Legends Never Say They're Sorry
Having a long or frequent memory for mistakes and a short or infrequent memory for successes is a guaranteed way to develop fear of failure. High achievers dwell on what they do well.

Learn from your mistakes? Of course. The road to success is full of adversity from which we can gain significant insight. The key, however, is to set aside specific, deliberate times for evaluation. Process setbacks, errors, and your performance at times when you have planned to.

The alternative is to get caught up in second-guessing, doubt, and worry whenever things look a bit gray. You excel during the tough moments by having a positive blueprint to look at — and to have a positive blueprint, you have to spend a lot of time looking at the image of success.

Where Stress Works
The so-called detriment of stress is the psychological interpretation you place on critical situations, not the stress itself. If you want to perform at your best, change the lens through which you view stress.

Put All Your Eggs in One Basket
Unlikely accomplishments are born out of single-minded purposefulness. Future superstars don't get there by keeping part of their heart in reserve.

Multitasking is merely doing a bunch of things half-heartedly all at once. Isn't the idea to perform at your utmost? If you truly want to find out what your potential is, you've got to pour everything you've got into one thing at a time and be committed to it. If you hold back, you'll never know.

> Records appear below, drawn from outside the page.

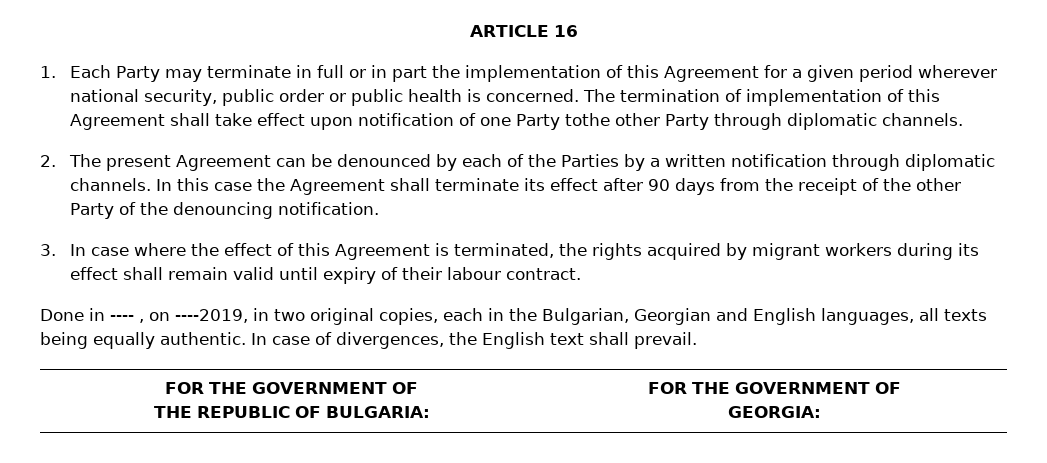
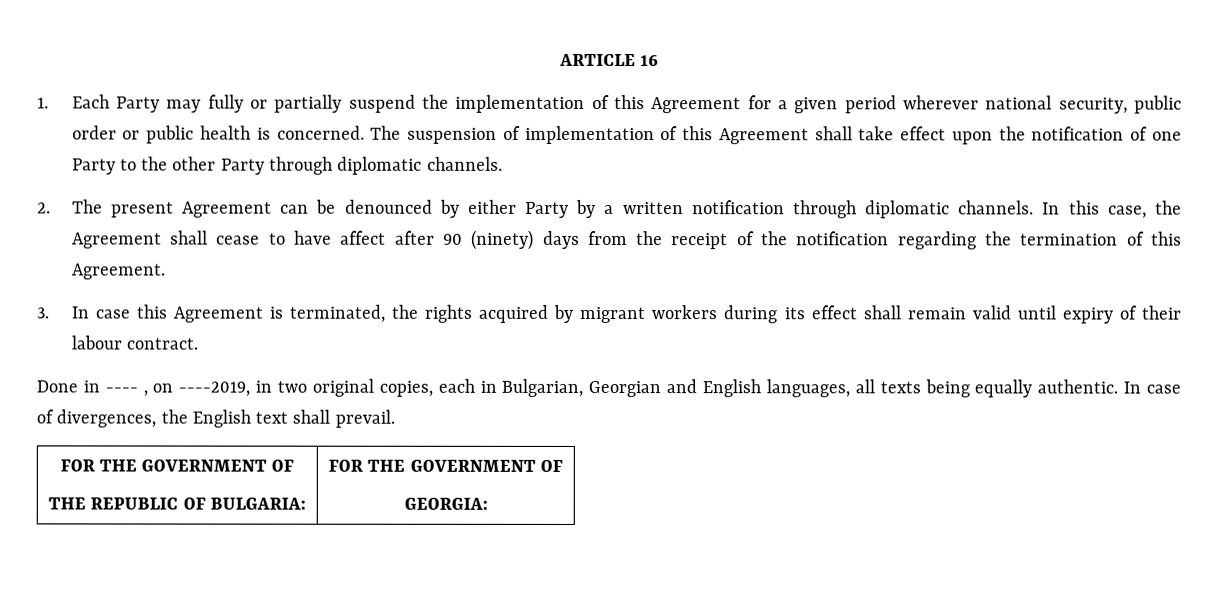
- 1. Each Party may terminate in full or in part the implementation of this Agreement for a given period wherever national security, public order or public health is concerned.
+ 1. Each Party may fully or partially suspend the implementation of this Agreement for a given period wherever national security, public order or public health is concerned.
- The termination of implementation of this Agreement shall take effect upon notification of one Party tothe other Party through diplomatic channels.
+ The suspension of implementation of this Agreement shall take effect upon the notification of one Party to the other Party through diplomatic channels.
- 2. The present Agreement can be denounced by each of the Parties by a written notification through diplomatic channels.
+ 2. The present Agreement can be denounced by either Party by a written notification through diplomatic channels.
- In this case the Agreement shall terminate its effect after 90 days from the receipt of the other Party of the denouncing notification.
+ In this case, the Agreement shall cease to have affect after 90 (ninety) days from the receipt of the notification regarding the termination of this Agreement.
- 3. In case where the effect of this Agreement is terminated, the rights acquired by migrant workers during its effect shall remain valid until expiry of their labour contract.
+ 3. In case this Agreement is terminated, the rights acquired by migrant workers during its effect shall remain valid until expiry of their labour contract.
- Done in ---- , on ----2019, in two original copies, each in the Bulgarian, Georgian and English languages, all texts being equally authentic.
+ Done in ---- , on ----2019, in two original copies, each in Bulgarian, Georgian and English languages, all texts being equally authentic.

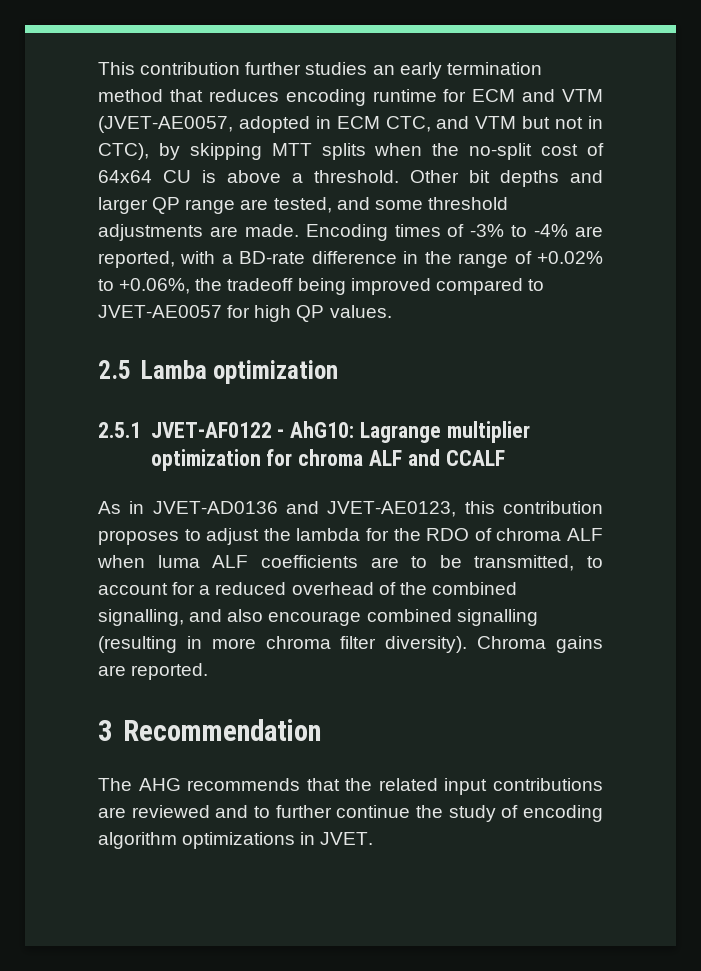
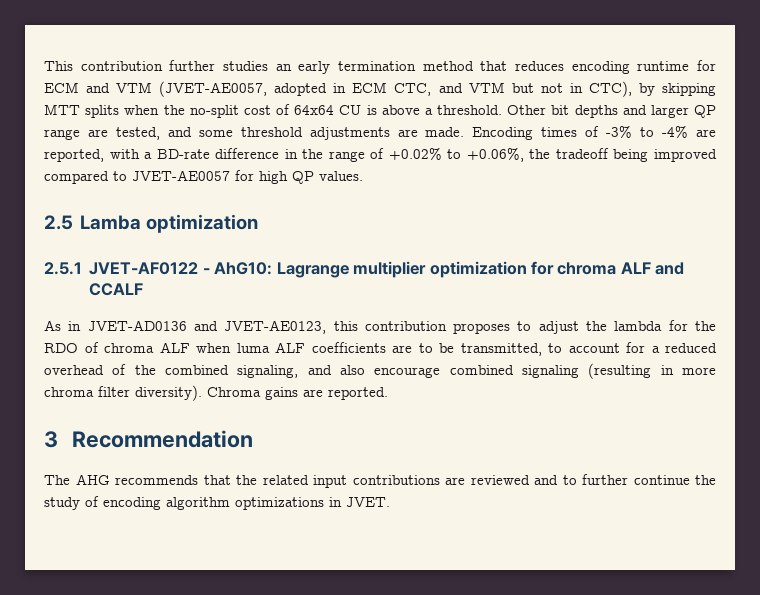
- As in JVET-AD0136 and JVET-AE0123, this contribution proposes to adjust the lambda for the RDO of chroma ALF when luma ALF coefficients are to be transmitted, to account for a reduced overhead of the combined signalling, and also encourage combined signalling (resulting in more chroma filter diversity).
+ As in JVET-AD0136 and JVET-AE0123, this contribution proposes to adjust the lambda for the RDO of chroma ALF when luma ALF coefficients are to be transmitted, to account for a reduced overhead of the combined signaling, and also encourage combined signaling (resulting in more chroma filter diversity).

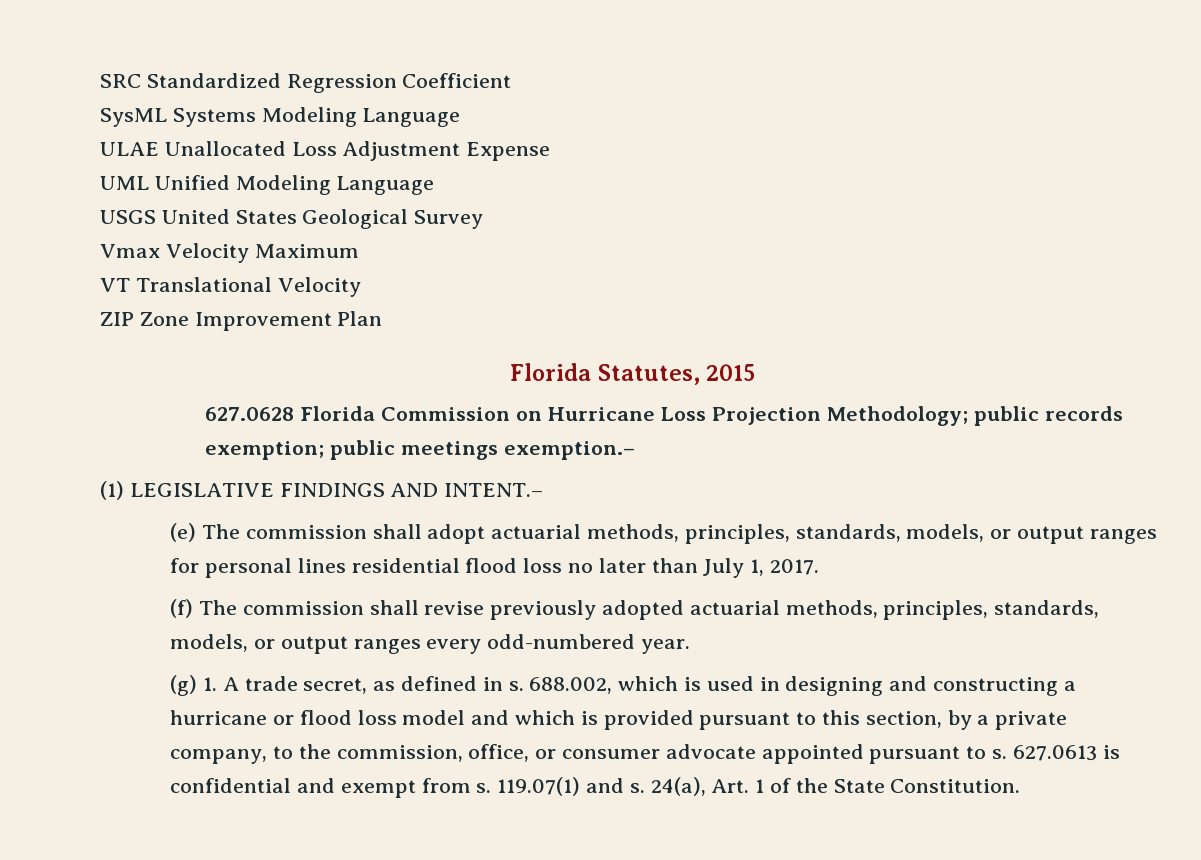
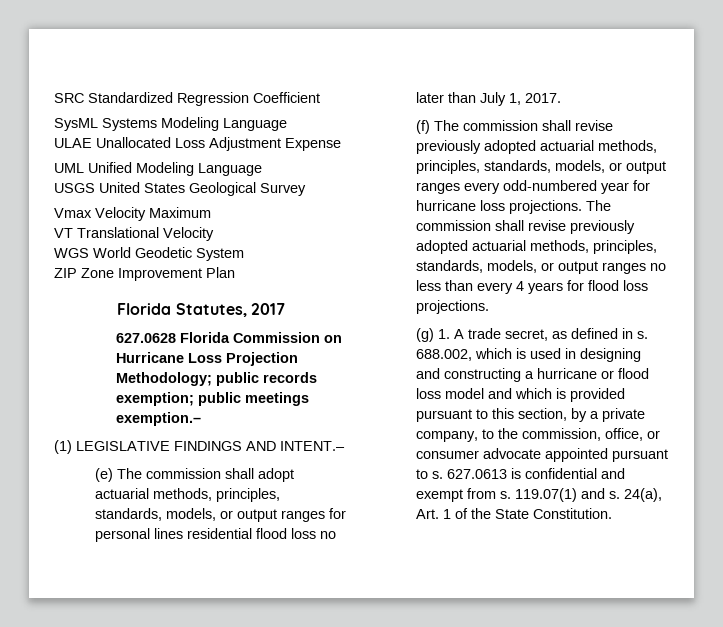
+ WGS World Geodetic System
- Florida Statutes, 2015
+ Florida Statutes, 2017
- (f) The commission shall revise previously adopted actuarial methods, principles, standards, models, or output ranges every odd-numbered year.
+ (f) The commission shall revise previously adopted actuarial methods, principles, standards, models, or output ranges every odd-numbered year for hurricane loss projections. The commission shall revise previously adopted actuarial methods, principles, standards, models, or output ranges no less than every 4 years for flood loss projections.

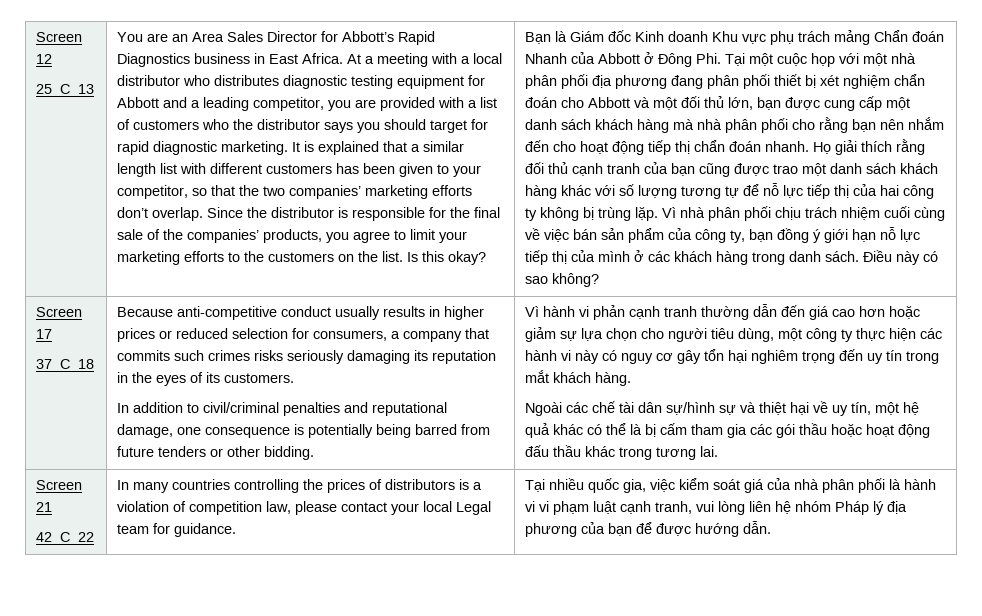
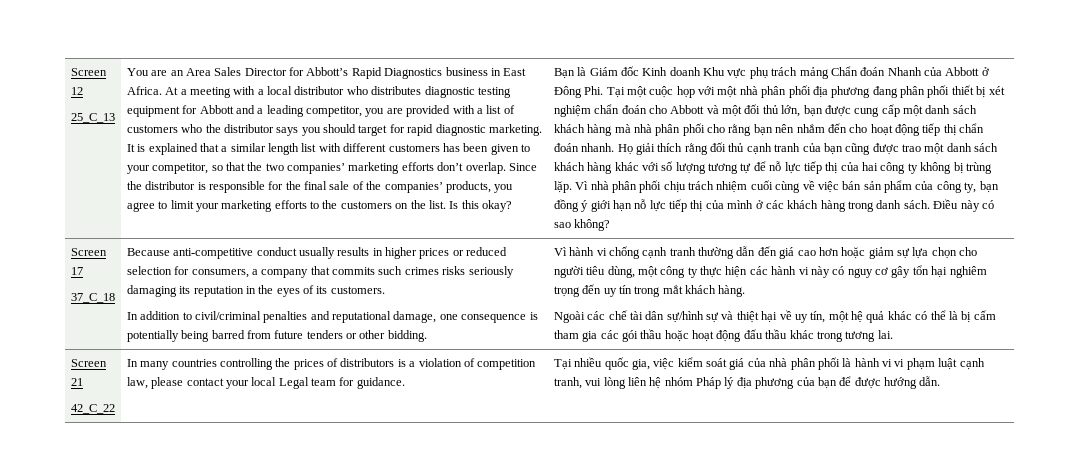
- Vì hành vi phản cạnh tranh thường dẫn đến giá cao hơn hoặc giảm sự lựa chọn cho người tiêu dùng, một công ty thực hiện các hành vi này có nguy cơ gây tổn hại nghiêm trọng đến uy tín trong mắt khách hàng.
+ Vì hành vi chống cạnh tranh thường dẫn đến giá cao hơn hoặc giảm sự lựa chọn cho người tiêu dùng, một công ty thực hiện các hành vi này có nguy cơ gây tổn hại nghiêm trọng đến uy tín trong mắt khách hàng.

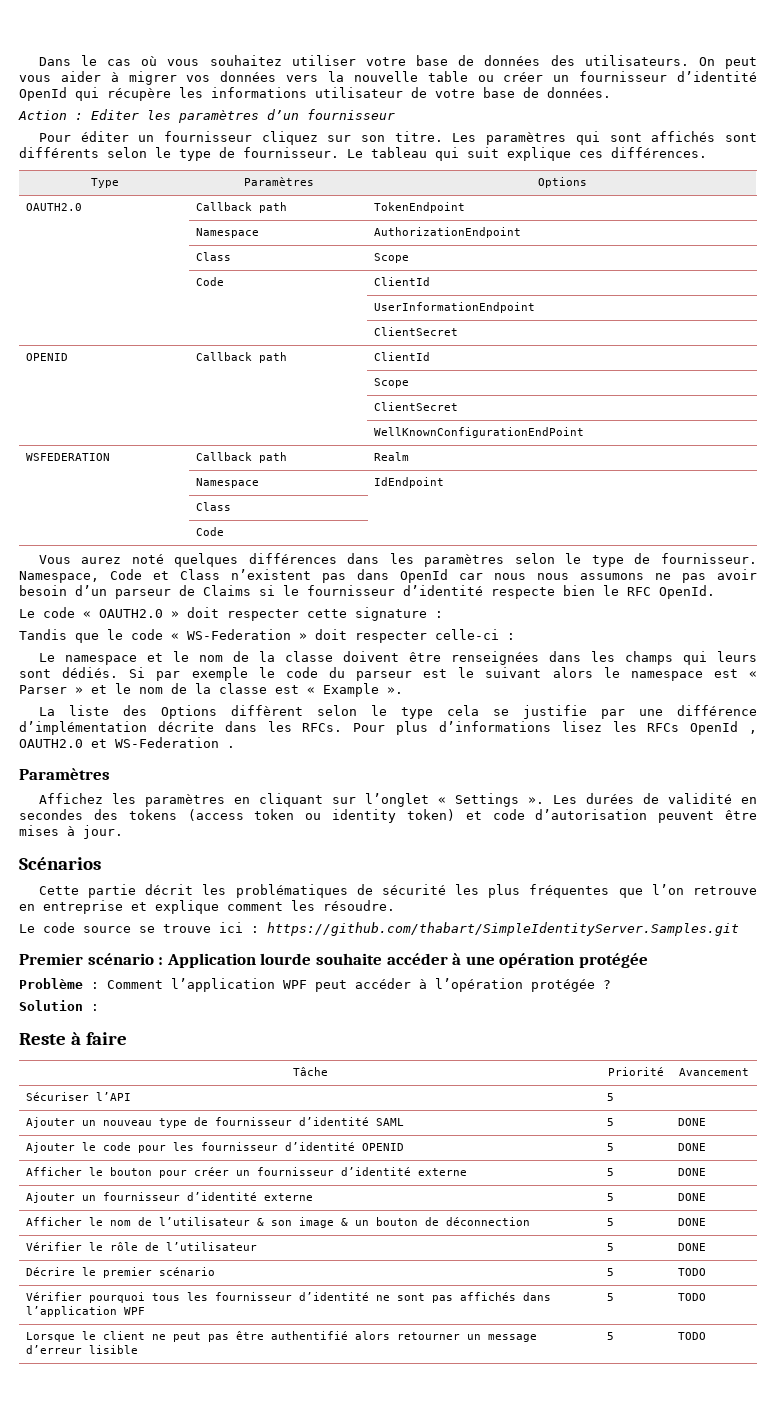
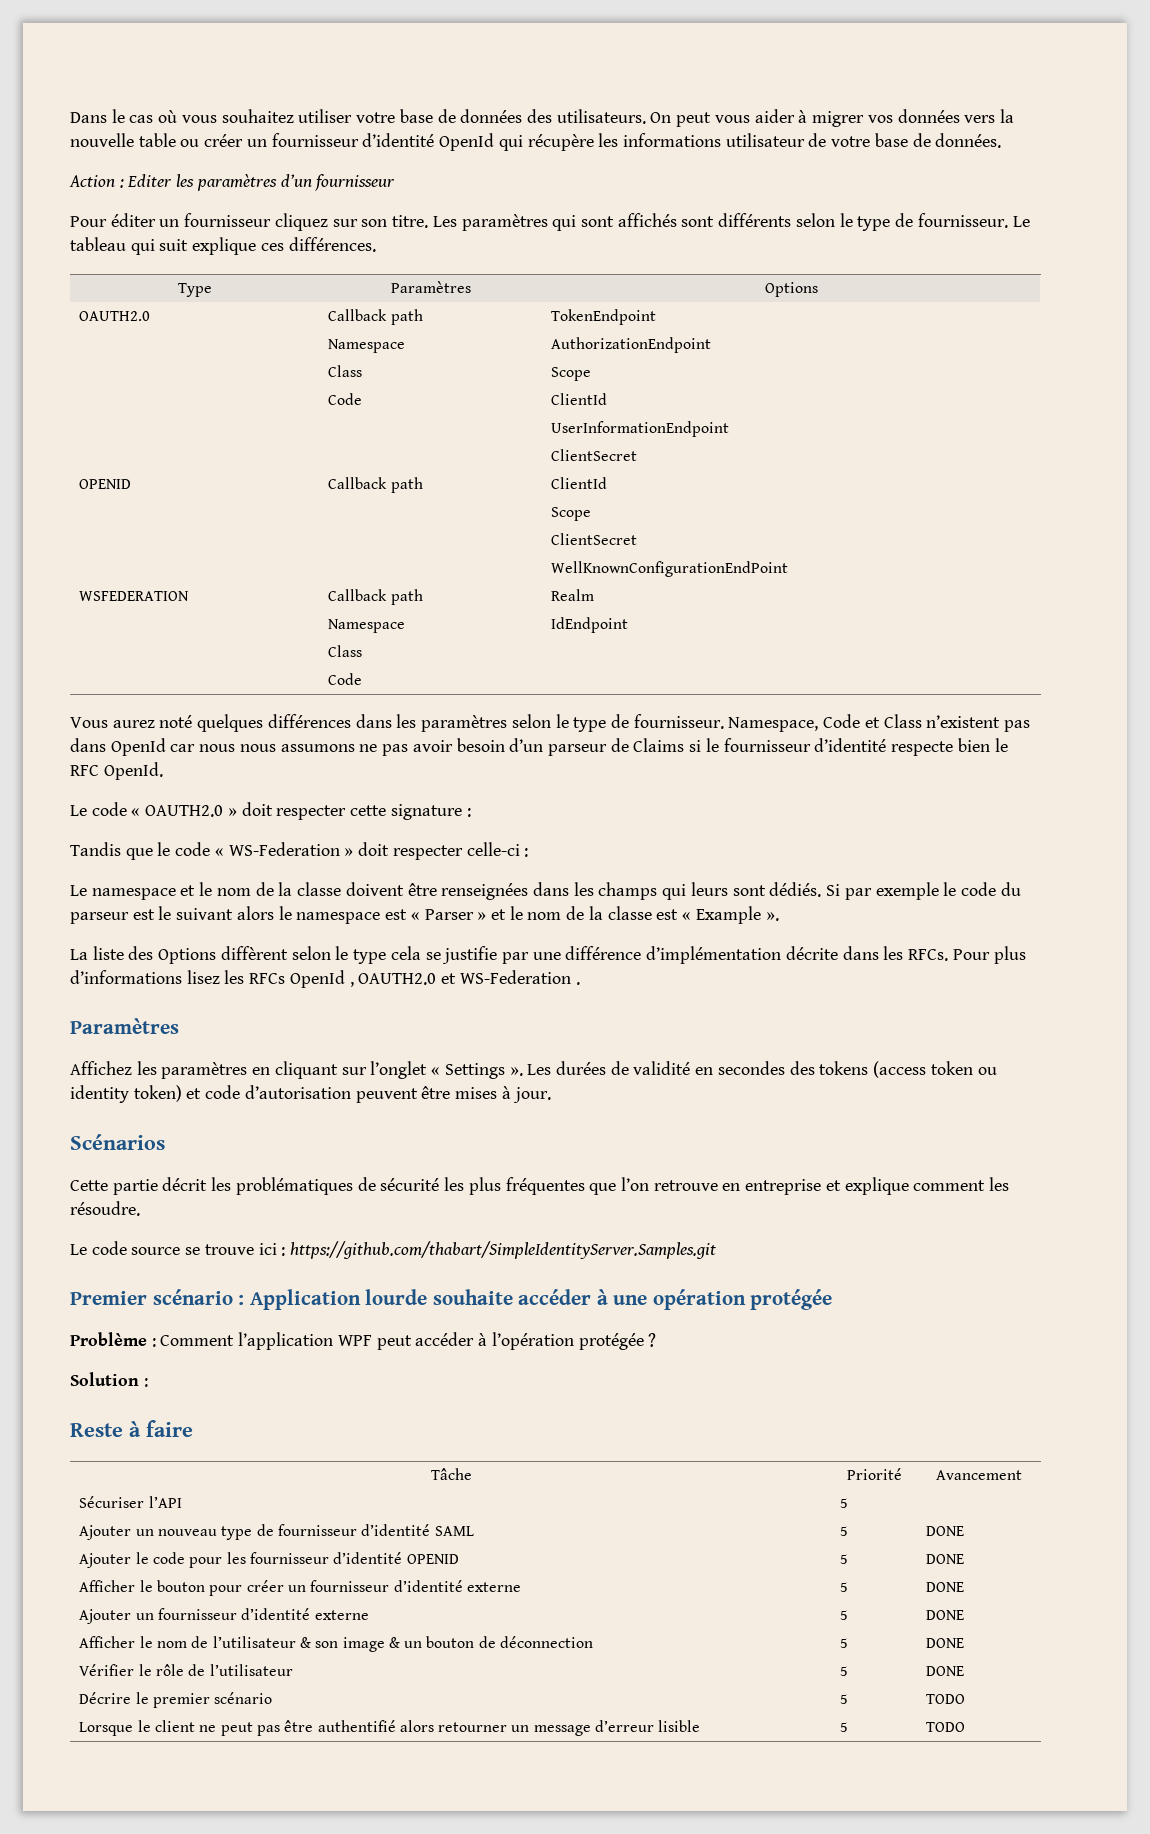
- Vérifier pourquoi tous les fournisseur d’identité ne sont pas affichés dans l’application WPF | 5 | TODO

And if you put all your eggs in one basket and drop the basket? Guess what: They'll make more eggs, and there are plenty of baskets to choose from.

Risks
For exceptional people, risk equals reward. The challenge of uncertainty is the fun of doing the job in the first place — and where overachievement lies.

High achievers do not look for the safest, most comfortable, or sure solution. That would not push them or their companies to grow. Growth is the key — something stockholders certainly understand. But growing requires going to new places and thinking new things — not succeeding at the new, but learning from the process regardless of outcome.

Michael Jordan, perhaps the most legendary basketball player of all time, based his entire performance philosophy on the notion: "I am a success because I have failed more times than anyone in history."

Perhaps you can find some of Michael in you!?

4 comments:

Rich Strehl said...

Good stuff...I really enjoyed this post.

Rich Strehl
Active Trader

OPTIONS TRADING BEGINNER said...

Thanks Rich!
Glad if you liked it.

I like it very much too.
Very inspiring....
That's why I want to share it the readers here.

Tony Chai said...

Hi OTB :

Thanks for the motivational excerpts. Very encouraging for me.

Yours Truly,

Tony Chai

Deb said...

Thank you. This was inspirational. I love Michael Jordan's quote.


I like to look at my failures as learning opportunities. I hope I really learn from them.